Image result for american interest eisenstadt Has the Assad Regime “Won” Syria’s Civil War?

 'Bashar al-Assad has said about Syria's bloody civil war that "things now are moving in the right direction" and that "the worst is behind us." Senior officials from Russia, Iran, Hezbollah, and the UN and former U.S. diplomats have gone even further, proclaiming Assad the victor and urging rebel groups and the U.S. government to reconcile with this unpalatable "reality." An analysis of regional conflict dynamics, however, reveals a more complicated picture, which indicates that Syria's agony may be far from over and that its military gains may be more tenuous than they appear.


 Pro-regime forces now control more than 50 percent of Syria's territory and between one-half and two-thirds of its population. Yet the regime's hold on many areas remains uncertain due to a lack of loyal and competent troops and institutional capacity. While pro-regime forces have been able to "clear" many areas they have retaken, they are overstretched, so it remains to be seen whether they can "hold" them. (Indeed, ISIS has recently mounted stinging attacks in areas—like Palmyra and Deir al-Zor—that have been repeatedly "cleared" by pro-regime forces.) The transfer of rebel fighters and their families from recaptured areas to Idlib or Deraa provinces—as part of so-called reconciliation agreements that are in fact anything but—will facilitate this clearing task, but pro-regime forces could still face renewed armed resistance in these areas from a new generation of oppositionists. And as long as U.S. forces remain in and over northeastern Syria, they can veto the regime's reconquest of that part of the country—which includes some of its most productive oil-producing and agricultural regions.

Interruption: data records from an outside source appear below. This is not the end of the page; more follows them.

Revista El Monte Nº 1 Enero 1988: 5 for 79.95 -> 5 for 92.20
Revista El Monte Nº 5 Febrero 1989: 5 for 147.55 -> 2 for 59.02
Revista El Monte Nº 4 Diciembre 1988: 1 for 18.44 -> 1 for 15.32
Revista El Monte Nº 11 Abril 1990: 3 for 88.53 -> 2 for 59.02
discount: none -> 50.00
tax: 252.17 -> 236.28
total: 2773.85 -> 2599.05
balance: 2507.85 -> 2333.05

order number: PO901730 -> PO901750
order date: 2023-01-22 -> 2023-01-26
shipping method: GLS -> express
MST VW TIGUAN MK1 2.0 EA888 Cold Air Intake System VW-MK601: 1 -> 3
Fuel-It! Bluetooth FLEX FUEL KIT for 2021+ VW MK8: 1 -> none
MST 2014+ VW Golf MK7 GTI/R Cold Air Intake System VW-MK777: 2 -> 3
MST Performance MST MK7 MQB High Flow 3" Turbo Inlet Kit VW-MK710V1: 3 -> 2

 The Syrian Army has perhaps 10,000-20,000 troops available for offensive operations throughout the country. These are drawn mainly from the 4th Armored Division, the Republican Guard, the Tiger Force, and elements of the National Defense Forces (NDF). The rest of the Syrian Army—including the remnants of several regular Army divisions, most of the NDF, the recently formed IVth and Vth Corps, the Local Defense Forces (consisting of various pro-regime militias), and the regime's intelligence services—totals perhaps 100,000-150,000 men under arms. Many are poorly trained conscripts and volunteers of all ages, as well as militia auxiliaries responsible for local security in regime-controlled areas. They cannot be relied on for operations outside their home regions.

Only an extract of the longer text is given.